■ Directions for this task ■
Among the records, which lines include "icon"? List them.

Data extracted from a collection

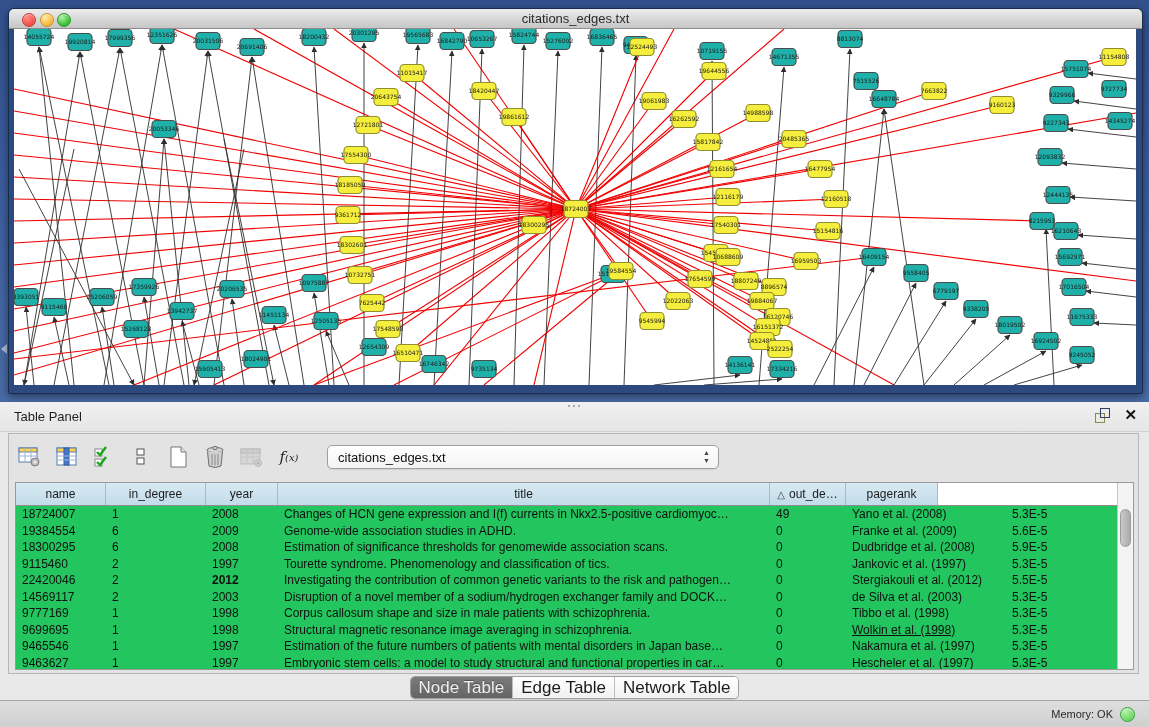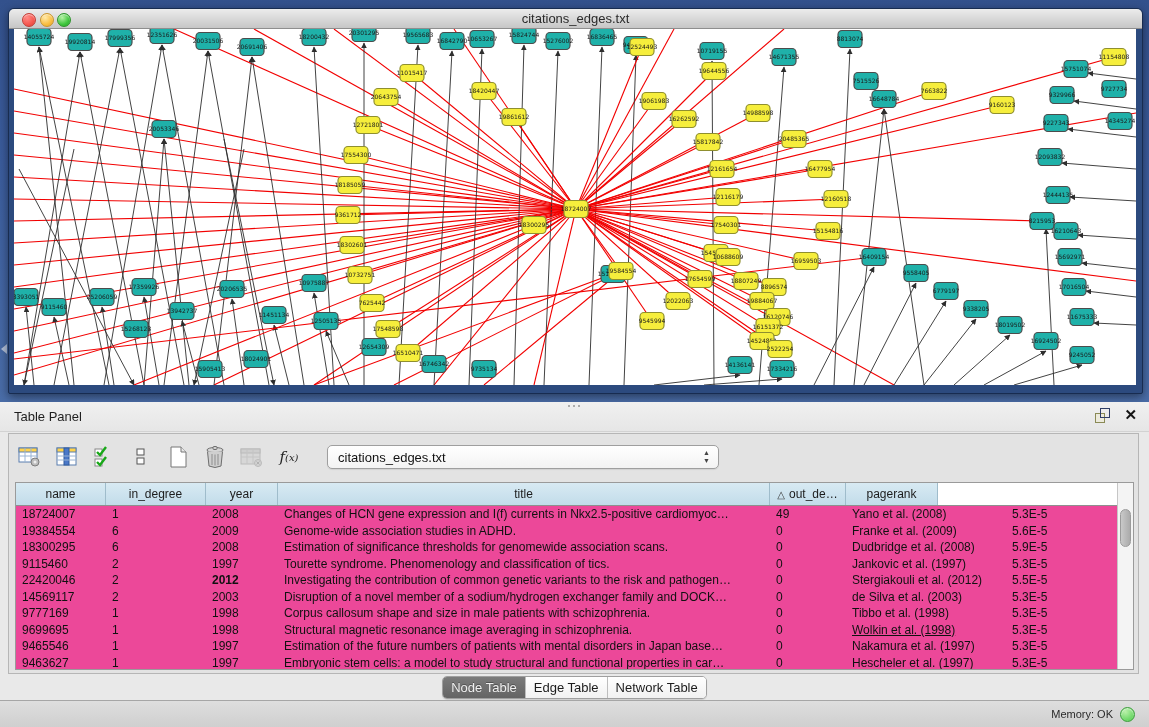--- a/index.html
+++ b/index.html
@@ -35,32 +35,32 @@
 
   .panel-inner{position:absolute;left:8px;top:31px;width:1131px;height:241px;background:#e3e3e3;border:1px solid #b6b6b6;box-sizing:border-box;}
   .toolbar{position:absolute;left:8px;top:6px;height:34px;display:flex;align-items:center;gap:11px;}
   .tb-icon{width:26px;height:26px;display:flex;align-items:center;justify-content:center;cursor:pointer;}
   .fx-icon{font-family:"DejaVu Serif",serif;font-style:italic;font-size:15px;color:#222;}
   .fx-icon small{font-size:10px;}
   .tb-select{margin-left:14px;width:390px;height:22px;border:1px solid #9f9f9f;border-radius:5px;background:linear-gradient(180deg,#ffffff,#f3f3f3);position:relative;display:flex;align-items:center;box-shadow:0 1px 1px rgba(0,0,0,.08);cursor:pointer;}
   .tb-select .val{font-size:13px;color:#111;padding-left:10px;}
   .tb-select .arrows{position:absolute;right:8px;top:3px;font-size:7px;color:#444;line-height:8px;text-align:center;}
 
-  .datatable{position:absolute;left:6px;top:48px;width:1119px;height:188px;background:#ec4899;border:1px solid #9a9a9a;box-sizing:border-box;overflow:hidden;}
+  .datatable{position:absolute;left:6px;top:48px;width:1119px;height:188px;background:#22c55e;border:1px solid #9a9a9a;box-sizing:border-box;overflow:hidden;}
   .thead{display:flex;height:22px;border-bottom:1px solid #8f8f8f;background:#fff;}
   .th{background:linear-gradient(180deg,#d8eaf3,#c2dcea);border-right:1px solid #9fbccb;font-size:12px;color:#1c1c1c;display:flex;align-items:center;justify-content:center;box-sizing:border-box;white-space:nowrap;overflow:hidden;cursor:pointer;}
   .th .sortg{margin-right:4px;font-size:10px;color:#3b3b3b;}
   .trow{display:flex;height:16.5px;align-items:center;}
   .td{font-size:12px;color:#111;box-sizing:border-box;padding-left:6px;white-space:nowrap;overflow:hidden;}
   .vscroll{position:absolute;right:0;top:0;bottom:0;width:15px;background:#f4f4f4;border-left:1px solid #c6c6c6;}
   .vthumb{position:absolute;left:2px;right:2px;top:26px;height:36px;border-radius:6px;background:linear-gradient(90deg,#c9c9c9,#ababab);border:1px solid #9b9b9b;cursor:pointer;}
 
   .tabs{position:absolute;left:0;top:274px;width:100%;display:flex;justify-content:center;}
   .seg{display:flex;height:21px;border:1px solid #9f9f9f;border-radius:5px;overflow:hidden;background:#fdfdfd;box-shadow:0 1px 1px rgba(0,0,0,.12);}
-  .seg .tab{font-size:13px;color:#1c1c1c;padding:0 8px;display:flex;align-items:center;border-right:1px solid #bdbdbd;cursor:pointer;background:linear-gradient(180deg,#ffffff,#f1f1f1);}
+  .seg .tab{font-size:17px;color:#1c1c1c;padding:0 8px;display:flex;align-items:center;border-right:1px solid #bdbdbd;cursor:pointer;background:linear-gradient(180deg,#ffffff,#f1f1f1);}
   .seg .tab:last-child{border-right:none;}
   .seg .tab.sel{background:linear-gradient(180deg,#7b7b7b,#646464);color:#efefef;text-shadow:0 -1px 0 rgba(0,0,0,.3);}
 
   .statusbar{position:absolute;left:0;top:298px;width:100%;height:27px;background:linear-gradient(180deg,#dedede,#cfcfcf);border-top:1px solid #a6a6a6;box-sizing:border-box;padding-left:31px;}
   .status-right{position:absolute;right:14px;top:0;height:100%;display:flex;align-items:center;gap:7px;}
   .mem-label{font-size:11px;color:#2a2a2a;}
   .mem-dot{width:13px;height:13px;border-radius:50%;border:1px solid #3a9e3a;box-shadow:inset 0 1px 2px rgba(255,255,255,.7);}
 </style>
 </head>
 <body>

■ Written response ■
   .tb-icon{width:26px;height:26px;display:flex;align-items:center;justify-content:center;cursor:pointer;}
   .fx-icon{font-family:"DejaVu Serif",serif;font-style:italic;font-size:15px;color:#222;}
   .fx-icon small{font-size:10px;}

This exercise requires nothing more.